The second is connection reestablishment. When a TCP connection drops and comes back, you need a full handshake to reestablish it. This has latency, so in a constrained environment where the link might drop and recover frequently, that overhead accumulates. And QUIC’s 0-RTT [Zero Round Trip Time] resumption means that when a link recovers, you're back up in milliseconds rather than going through this whole process again in scratch, with this sawtooth handshake as you go through there.

Now the third is the security. TCP has no built-in encryption, so you're so you're adding in TLS separately which again is another layer to design, implement, and maintain. QUIC has TLS 1.3 built in from the ground up, so in a critical infrastructure environment, you're not bolting security on as an afterthought.

Put those things together and you get a protocol that recovers fast, keeps moving under packet loss, and comes with security already integrated. It's battle tested at large scale by the biggest names on the internet and it's actually sort of deployable today. We're not waiting for standards body to catch up and we're not reinventing the wheel. So, we can then focus on the AI logic rather than the transport plumbing.

And that said, this is an important caveat. QUIC solves the connectivity dimension of problem. It doesn't solve the data currency dimension. And that's sort of harder one.

BARRY COLLINS: Okay, so let's focus in on one of those areas where connectivity is limited, sometimes intentionally as you said. Tell us about the autonomous haul truck.

MIKE HICKS: This is a really good example because it sort of makes the state concrete. Now we're talking about a piece of equipment that can cost somewhere in the region of 5 million dollars. It's operating in environment where a single operation error can be catastrophic from both a safety and in a financial perspective.

Stopping one of those trucks unexpectedly can cost in the region of $50,000 or more in lost production per hour. So there's obviously a lot of pressure to keep the machine running, which is exactly what makes the data freshness problem so dangerous. Now, the trucks’ operational decisions depend on contextual data, so: Where are the blast exclusion zones right now? What are the current routing priorities? Are there safety boundaries that have changed in the last hour?

And that data lives, as we said, in the local historian or an edge case and is updated via this sort of schedule sync rather than this live feed because of everything we talked around from an OT perspective.

Now here's where those two dimensions I mentioned earlier become critical. You have to monitor connectivity and data currency independently because they can fail independently. The network connection can be healthy. The sync can have completed successfully two hours ago, but a blast schedule update came through in 30 minutes ago and didn't make it into the local cache because the sync window already closed.

The machine has no idea of this. So from its perspective, everything is current, but it's making decisions based on a reality that no longer exists. And that's the failure mode that doesn't show up in sort of a plain monitoring dashboard there.

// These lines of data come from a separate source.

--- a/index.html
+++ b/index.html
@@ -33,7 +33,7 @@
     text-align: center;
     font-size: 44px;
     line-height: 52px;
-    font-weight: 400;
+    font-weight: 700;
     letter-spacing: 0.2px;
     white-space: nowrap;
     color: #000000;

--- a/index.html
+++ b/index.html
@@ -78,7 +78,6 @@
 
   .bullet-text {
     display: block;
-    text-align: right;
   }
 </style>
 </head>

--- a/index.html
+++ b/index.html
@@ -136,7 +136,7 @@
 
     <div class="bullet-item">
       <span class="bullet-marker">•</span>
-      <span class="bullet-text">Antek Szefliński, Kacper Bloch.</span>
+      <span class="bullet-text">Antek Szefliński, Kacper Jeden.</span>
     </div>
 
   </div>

No fault, no alert, no red light, just the machine operating with quiet confidence but on stale data. And that's effectively more dangerous than a machine that knows its lost connectivity, because at least lost connectivity triggers a response where stale data with a healthy connection is invisible until something actually goes wrong.

BARRY COLLINS: So as you explained earlier, this isn't just a niche problem for extreme environments. There is something here that applies to agentic AI more broadly.

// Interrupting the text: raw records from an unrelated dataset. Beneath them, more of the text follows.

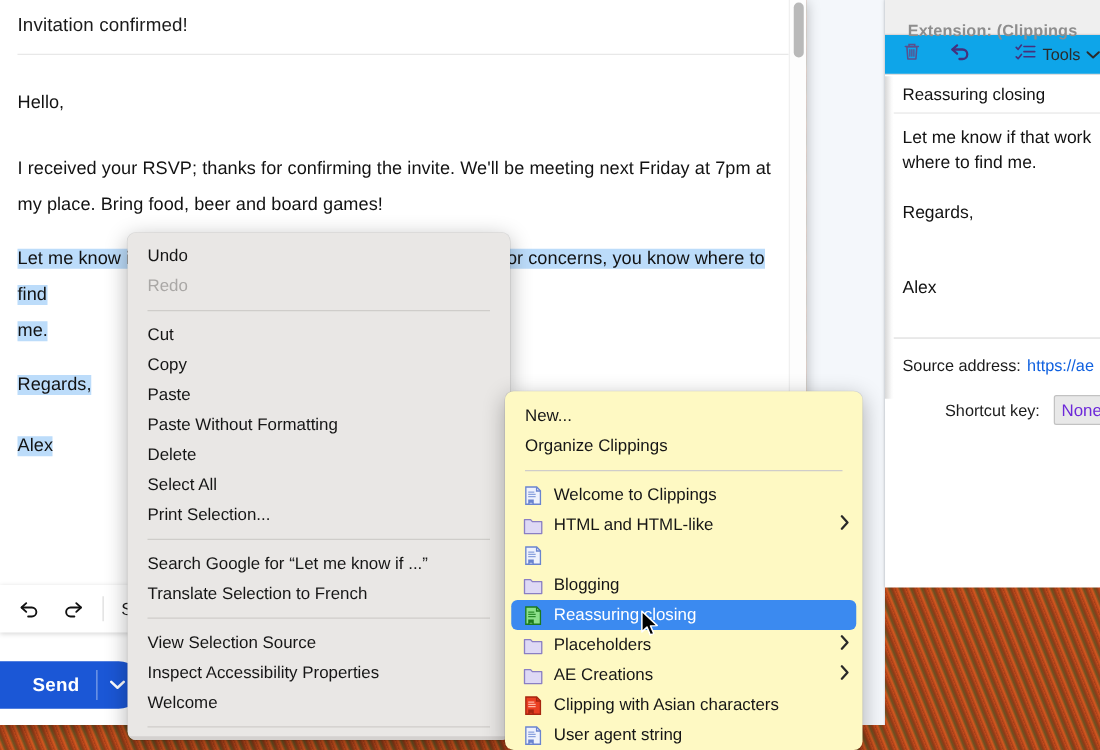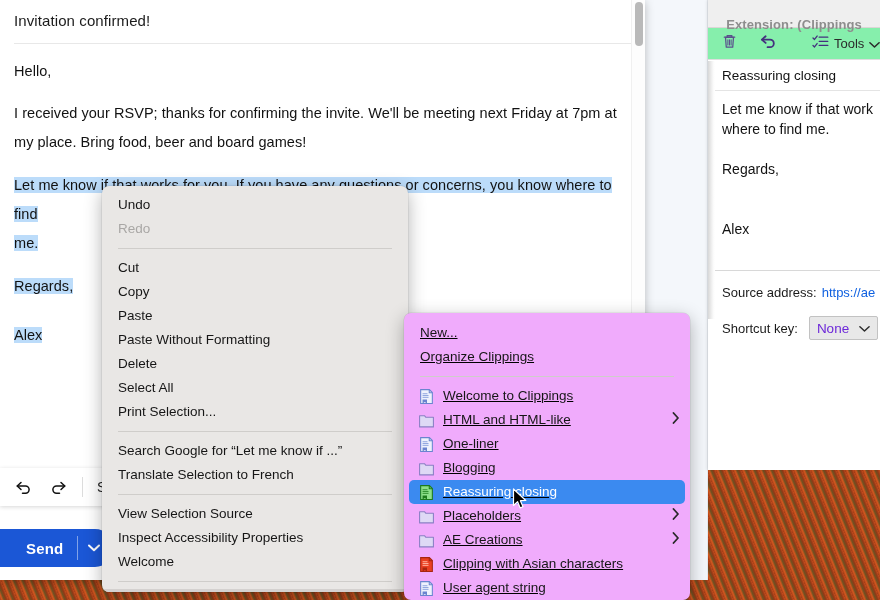--- a/index.html
+++ b/index.html
@@ -176,7 +176,7 @@
   }
   #ext-toolbar {
     height: 32px;
-    background: #86efac;
+    background: #0ea5e9;
     border-bottom: 1px solid #dedede;
     display: flex; align-items: center;
     padding-left: 12px; gap: 20px;

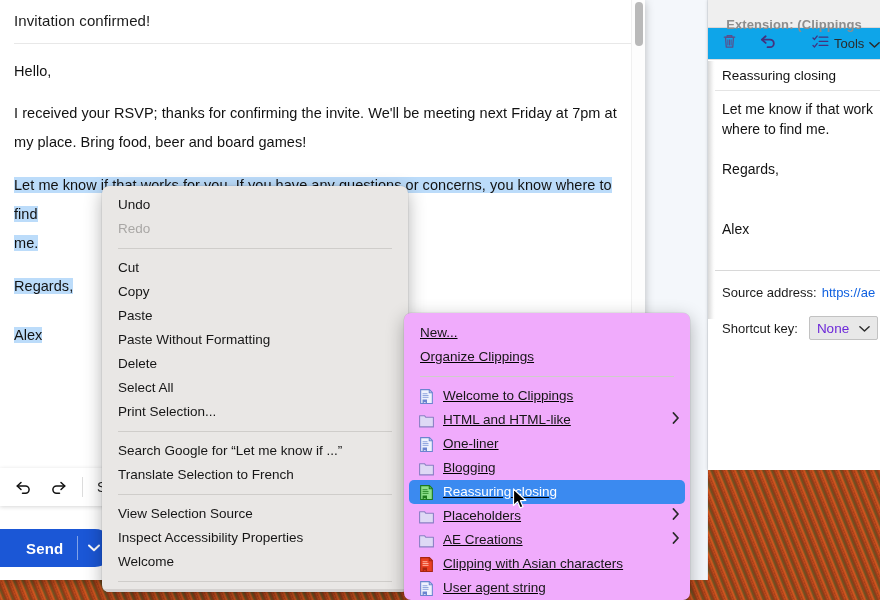--- a/index.html
+++ b/index.html
@@ -52,7 +52,7 @@
   }
   .mail-p {
     font-size: 14.5px; color: #121212; line-height: 29px;
-    margin: 13px 0 0 0;
+    margin: 24px 0 0 0;
     letter-spacing: 0.05px;
   }
   .sel { background: #bcdcfa; }

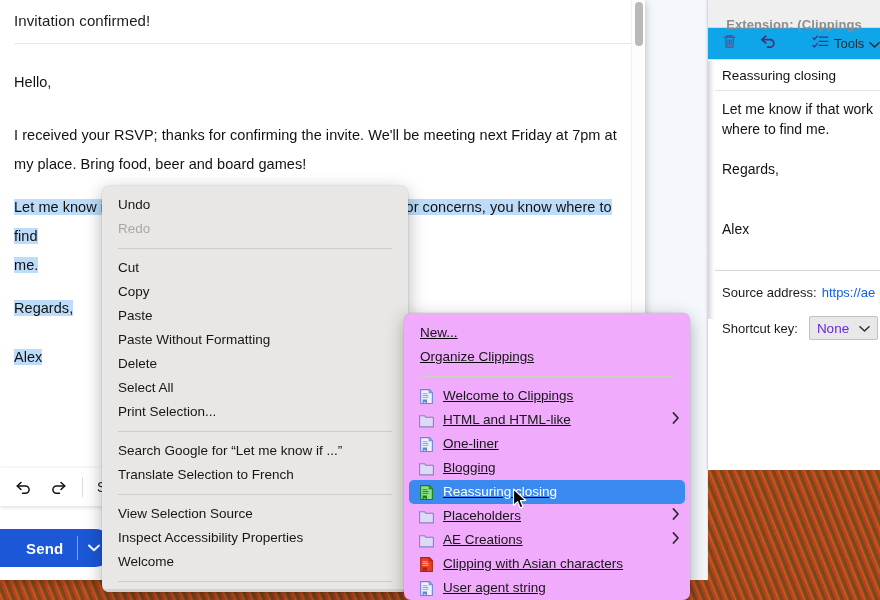--- a/index.html
+++ b/index.html
@@ -135,13 +135,12 @@
   #clippings-submenu {
     position: absolute; left: 404px; top: 313px;
     width: 286px; height: 287px;
-    background: #f0abfc;
+    background: #fef9c3;
     border-radius: 7px;
     box-shadow: 0 5px 18px rgba(0,0,0,0.30), 0 0 0 0.5px rgba(0,0,0,0.10);
     padding: 8px 0 0 0;
     overflow: hidden;
     z-index: 30;
-    text-decoration: underline;
   }
   .sm {
     height: 24px; line-height: 24px;

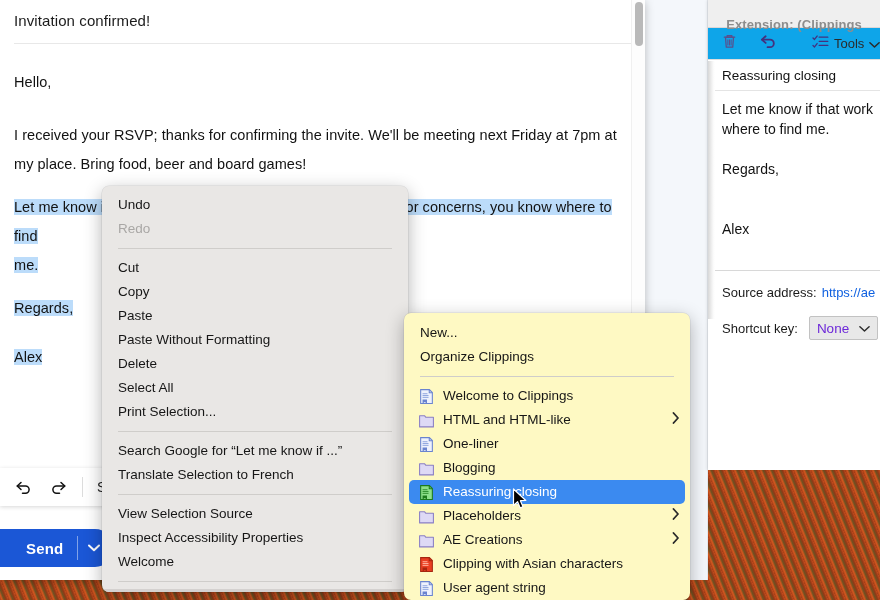--- a/index.html
+++ b/index.html
@@ -212,7 +212,7 @@
   .meta-row { display: flex; align-items: center; font-size: 13px; color: #1b1b1b; white-space: nowrap; }
   .meta-label { margin-right: 5px; }
   .meta-link { color: #1061e0; }
-  #shortcut-row { margin-top: 16px; }
+  #shortcut-row { margin-top: 16px; margin-left: 34px; }
   #shortcut-select {
     margin-left: 6px;
     height: 24px;

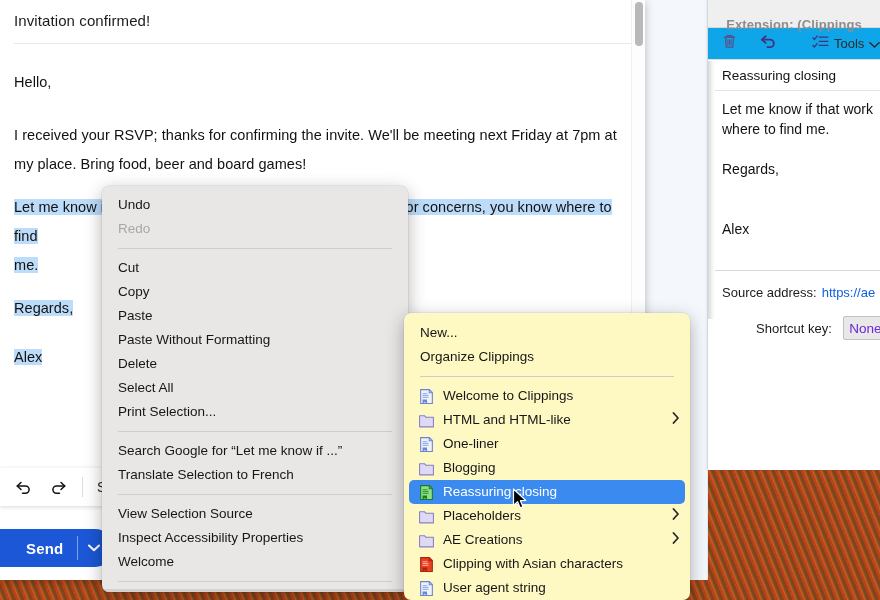--- a/index.html
+++ b/index.html
@@ -400,7 +400,6 @@
         <path d="M4.3 10.9 h4.2 v3.7 l-2.1 -1.4 l-2.1 1.4 z" fill="#6a84cf"></path>
       </svg>
     </span>
-    <span class="sm-label">One-liner</span>
   </div>
 
   <div class="sm">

MIKE HICKS: Yeah, it does feel niche right now because most agentic AI deployments we think of are in well-connected enterprises where the connectivity is generally abundant and reliable. And we're not necessarily ultimately thinking about this sort of data freshness. But any agentic system making an autonomous decision is implicitly trusting that its context is current.

Now most systems don't question that assumption, they don't have a mechanism for asking whether the data they're acting on is still valid. And that's fine whenever there's a human in the loop, reviewing as recommendation, but it's not fine when that system is starting to act autonomously because the error doesn't get caught before it becomes a decision.

As we said, that staleness detection problem is actually harder than that connectivity problem. And that's the point I really want to land here. You can monitor where the connection is up. That's a solved known problem. We've done that. Knowing where that data that arrived over that connection is still accurate and reflects the current state of the world, now that is different and genuinely hard to question.

And it's where most current architectures actually have a blind spot, including those ones that aren't in extreme environments at all.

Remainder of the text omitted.